The President last week directed Jesse’s successor, Interior Secretary Mar Roxas, to “immediately spearhead” the transfer of informal-settler families living precariously near estuaries, creeks and rivers.
Roxas kicked off the relocation of hundreds of families from the San Juan River area in San Juan City to new homes in San Jose del Monte in Bulacan province.
They were the initial batch of the 19,440 families that the government was targeting to move from eight major waterways traversing the metropolitan capital of 13 million people by the end of the year.
Fond recollections
Jesse’s friends—Filomena Cinco, president of Nagkakaisang Mamamayan ng Legarda, Dr. Eddie Dorotan, executive director of Galing Pook Foundation, and Dr. Milwida Guevara, president of Synergeia Foundation—shared their own memories of Jesse.
Former Sen. Francis Pangilinan, who now chairs Kaya Natin, and Roxas also shared some fond recollections of Jesse.
Jesse’s widow, Leni, said Kaya Natin’s fifth anniversary that night was a gathering of her husband’s “dearest friends who continue to watch over us.” It was an assurance to her husband, she said.
She said her husband never pressured her to join politics and allowed her to pursue her own dreams.
Leni said that when her husband was appointed to the Cabinet, she worried for him as he was not a very sociable person. She said she always reminded their two eldest daughters who were studying in Manila not to go out so much at night so their father would have company at home.
She said she would always be thankful to all of her husband’s friends in the government, especially the President.
“The problem now is everyone thinks with just one whisper [to the President], the wish will be granted,” she said, eliciting laughter.
In his own remarks, the President told Leni: “You can also do it by text.”
Known for his comic timing, the President made people laugh with his anecdotes about Jesse, doing much to lighten the somber mood of many in the audience.
He recalled how Jesse was a member of AIM, or the “Ayaw Iwanan ang Mic (unwilling to give up the microphone)” group in the Cabinet when they entertained themselves by singing their hearts out.
Anxious moments
Mr. Aquino vividly recalled the anxious moments a year ago when the light plane flying Jesse from Cebu City to Naga City went missing on the afternoon of Aug. 18 until his decomposing body was found in the waters off Masbate a few days later.

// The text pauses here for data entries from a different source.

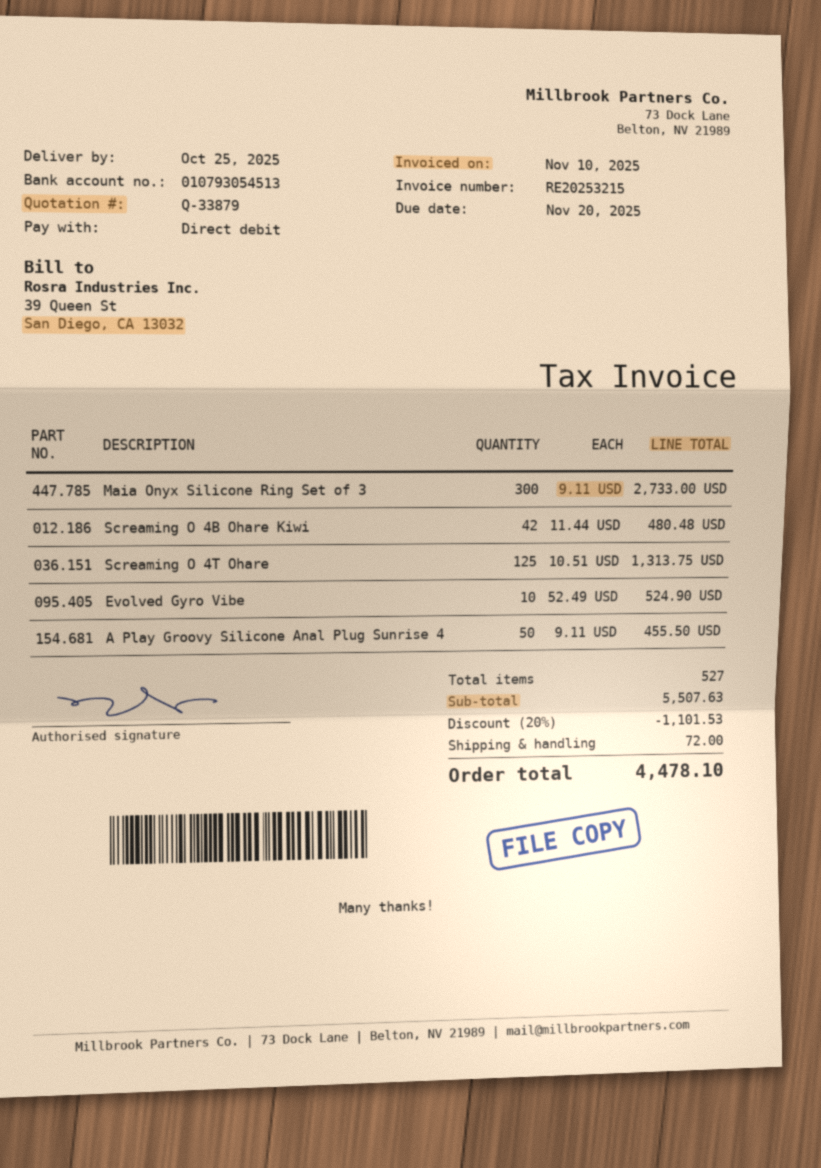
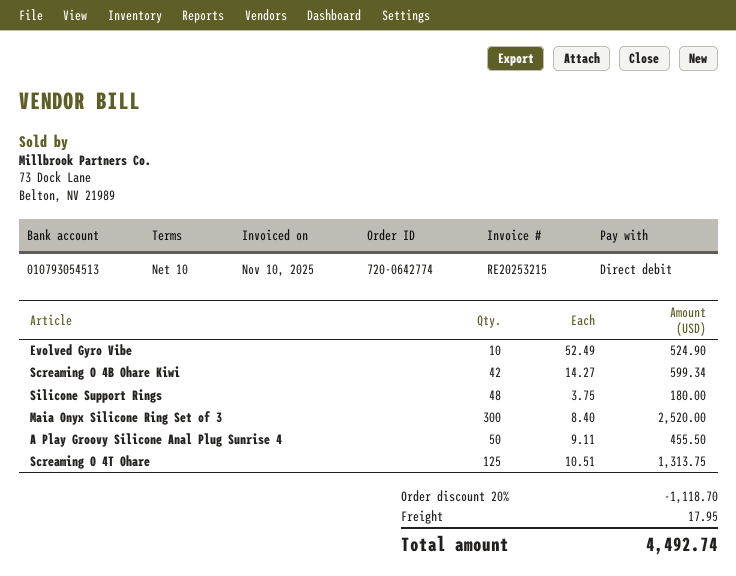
Maia Onyx Silicone Ring Set of 3: 300 x 9.11 = 2733.00 -> 300 x 8.40 = 2520.00
Screaming O 4B Ohare Kiwi: 42 x 11.44 = 480.48 -> 42 x 14.27 = 599.34
Silicone Support Rings: none -> 48 x 3.75 = 180.00
discount: 20% = 1101.53 -> 20% = 1118.70
shipping: 72.00 -> 17.95
total: 4478.10 -> 4492.74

He said the tough part was breaking the tragic news to Jesse’s wife and daughters. As he was told that Social Welfare Secretary Dinky Soliman was close to the family, he told Soliman, “You’re volunteering to talk to Leni.”

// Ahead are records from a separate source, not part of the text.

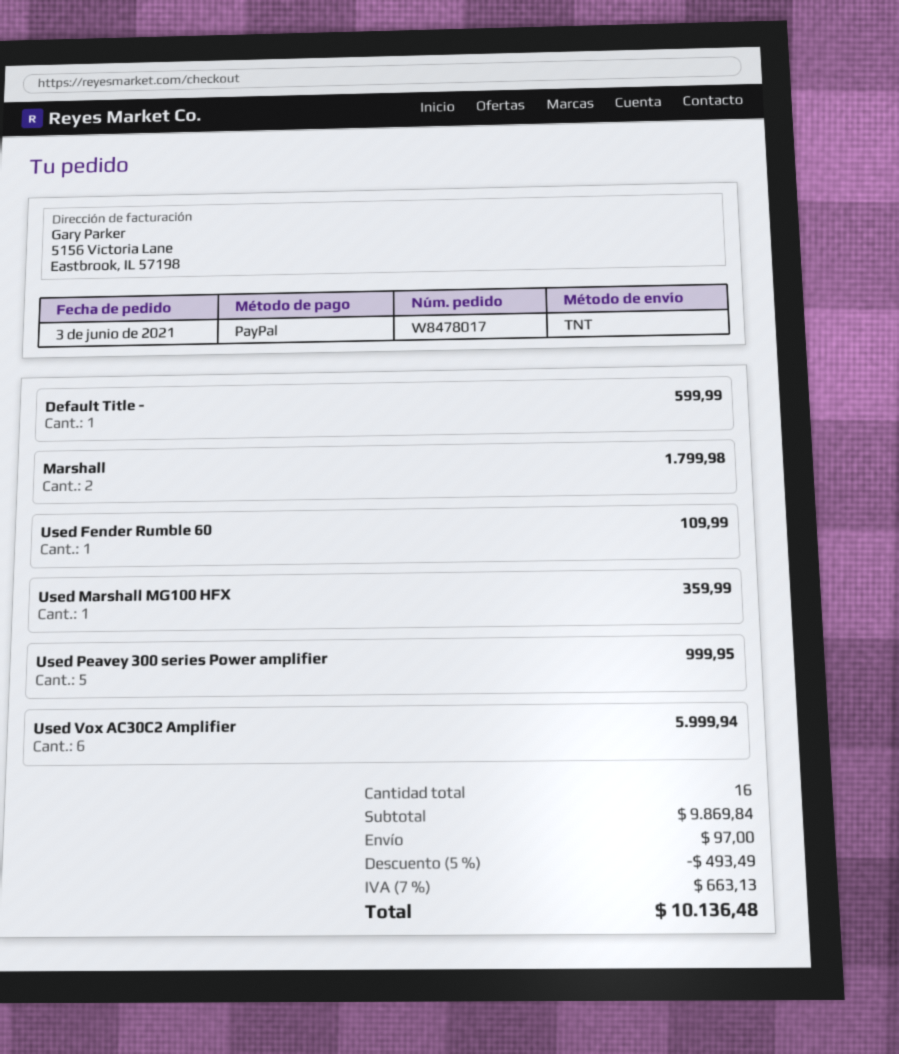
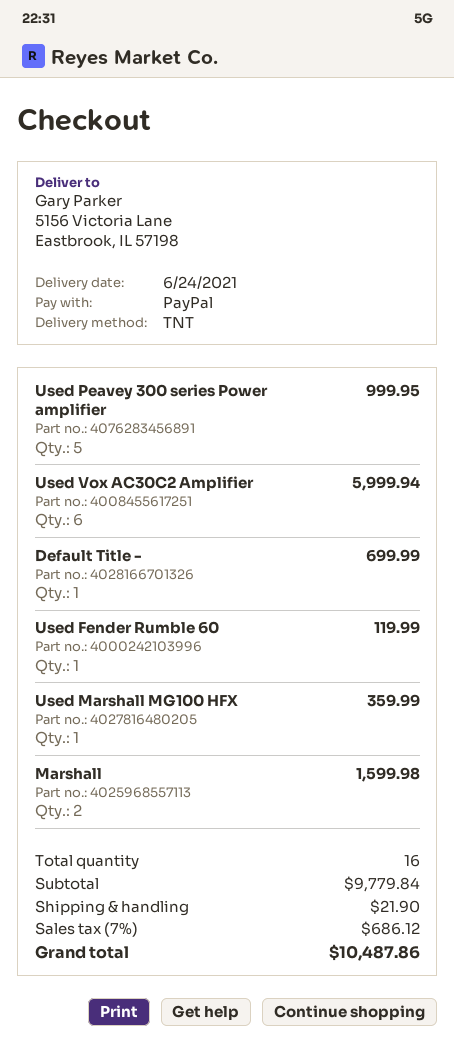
Default Title -: 1 for 599.99 -> 1 for 699.99
Marshall: 2 for 1799.98 -> 2 for 1599.98
Used Fender Rumble 60: 1 for 109.99 -> 1 for 119.99
subtotal: 9869.84 -> 9779.84
discount: 5% = 493.49 -> none
shipping: 97.00 -> 21.90
tax: 7% = 663.13 -> 7% = 686.12
total: 10136.48 -> 10487.86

But the most difficult part of all was witnessing Jesse’s body being taken out of the body bag at the funeral parlor, Mr. Aquino said. He was grateful when Soliman sidled up to him, “just in case I collapsed.” It was only some days later that Soliman told the President that she had gone to him because she was also afraid she would collapse.
Actually, it was Leni and her daughters who gave him and the Cabinet the strength, not the other way around, the President admitted.
“To end, when we think that we were given the chance to be with someone like Jesse Robredo we remember how much God loves us. In the hardest of times, he sends us one who will help us, guide us and support us. Sometimes, that person takes the lead in the path we want to take,” Mr. Aquino said.
“Really at the end of our days, we want to say we lived a meaningful life. Undoubtedly, Jesse did it. He did it and there is no reason why we can’t also aspire and achieve a meaningful life in the service of others,” the President said.